▶ [Your task] Copy, from the data below, each line that has the word "align".

(Front-end code edit data)
========================================

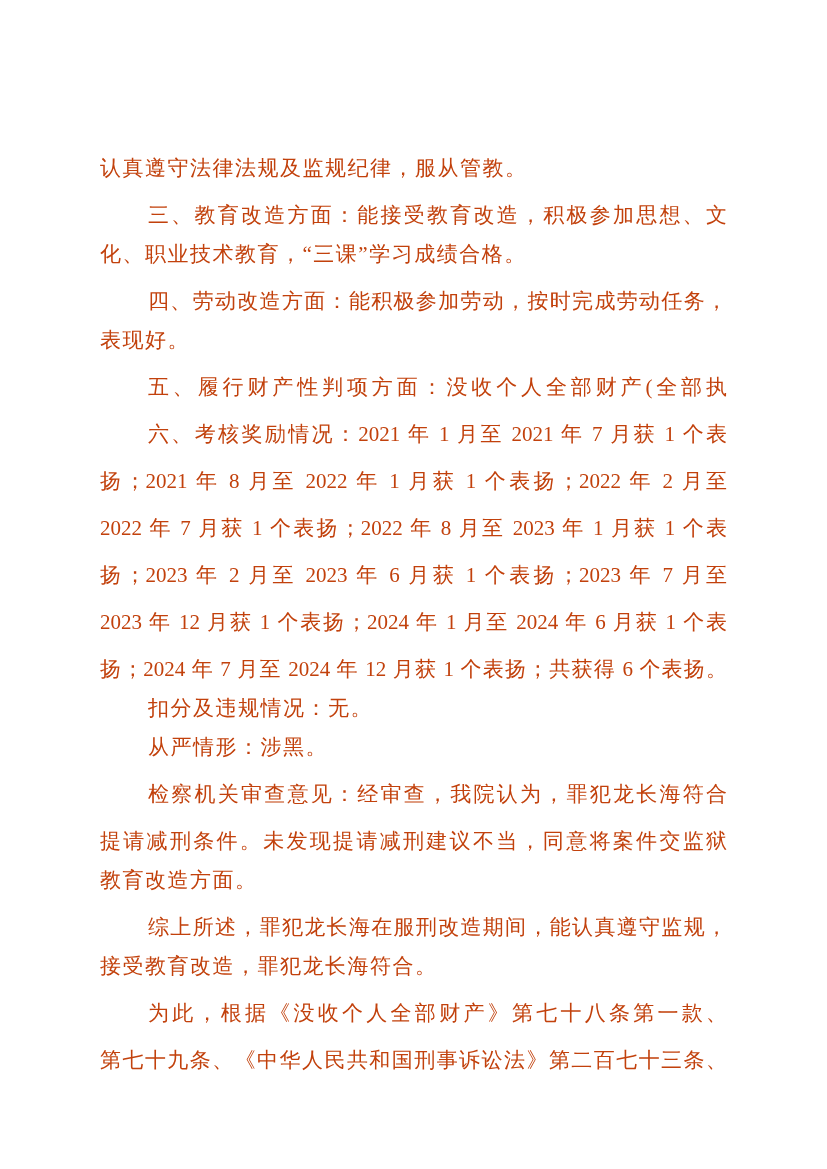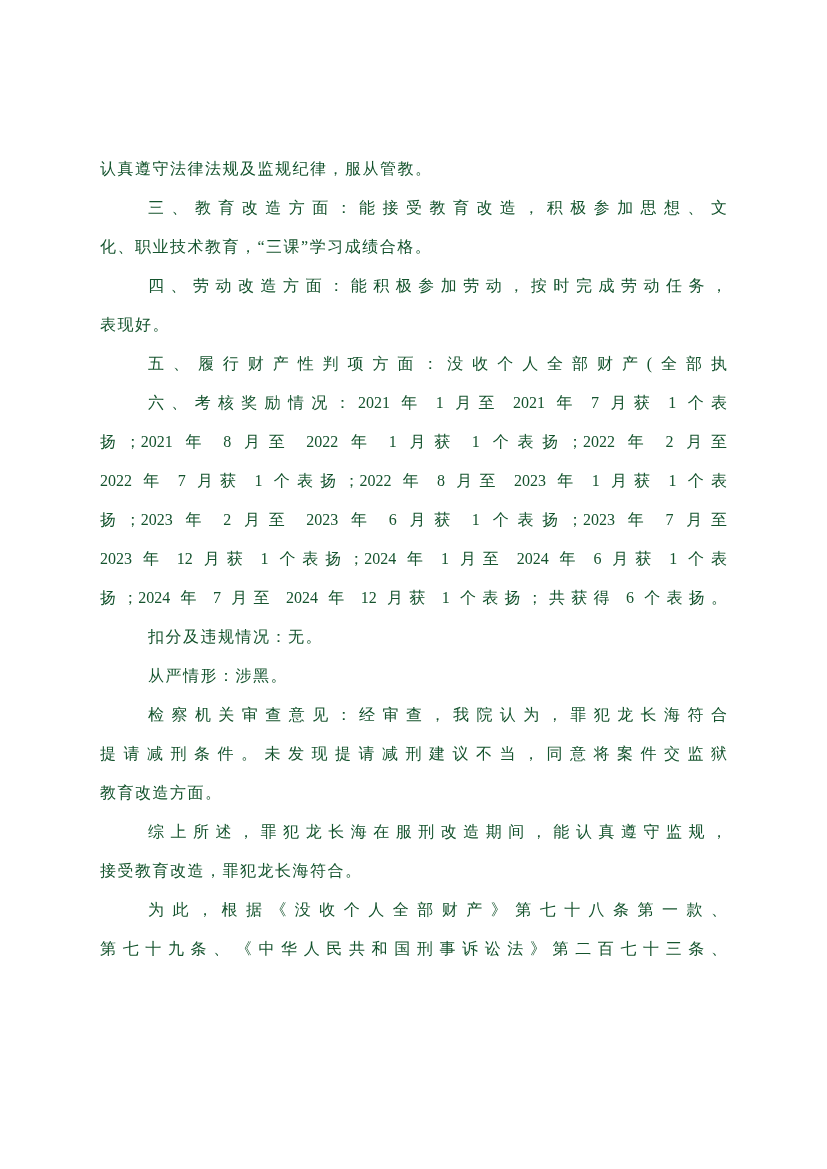--- a/index.html
+++ b/index.html
@@ -22,10 +22,10 @@
     width: 627px;
   }
   .line {
-    font-size: 16px;
+    font-size: 21px;
     line-height: 39px;
     height: 39px;
-    color: #14532d;
+    color: #c2410c;
     white-space: normal;
     overflow: hidden;
   }

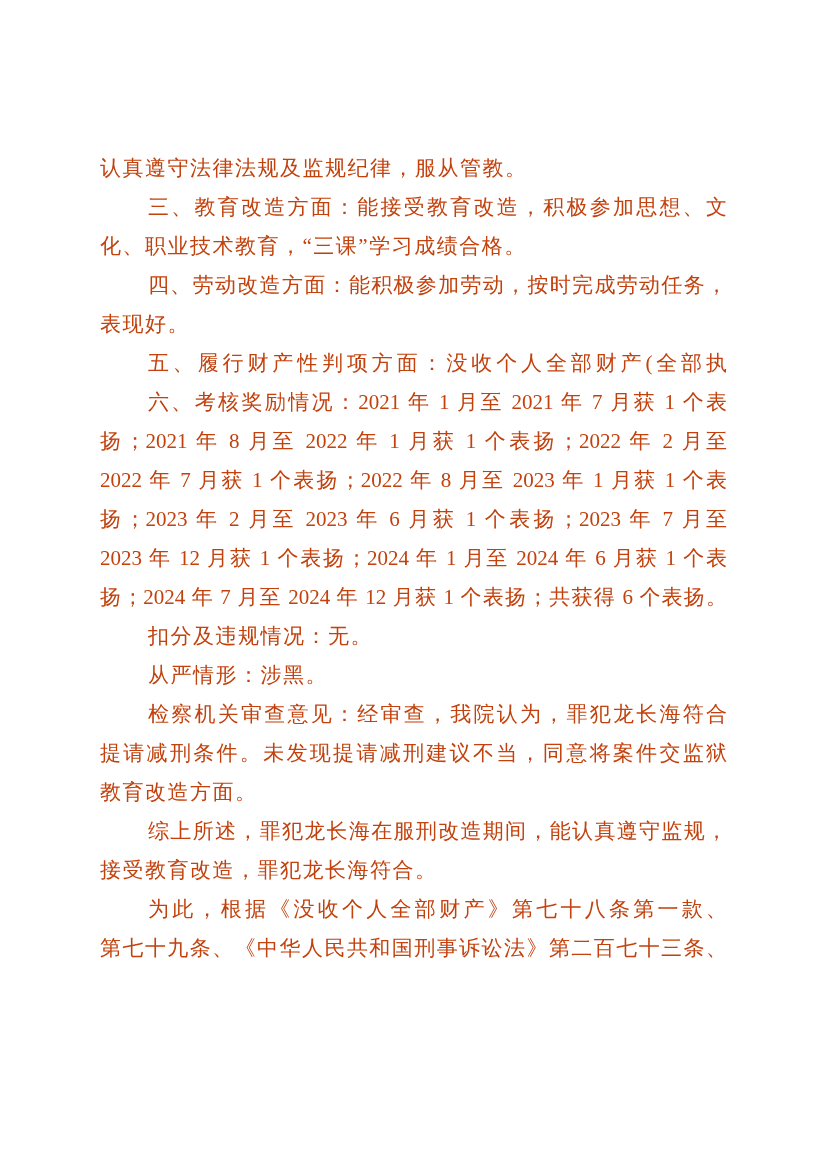--- a/index.html
+++ b/index.html
@@ -33,6 +33,7 @@
   .line.fill {
     text-align: justify;
     text-align-last: justify;
+    margin-top: 8px;
   }
   
   .line.loose {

========================================

▶ [Result of the task]
     text-align: justify;
     text-align-last: justify;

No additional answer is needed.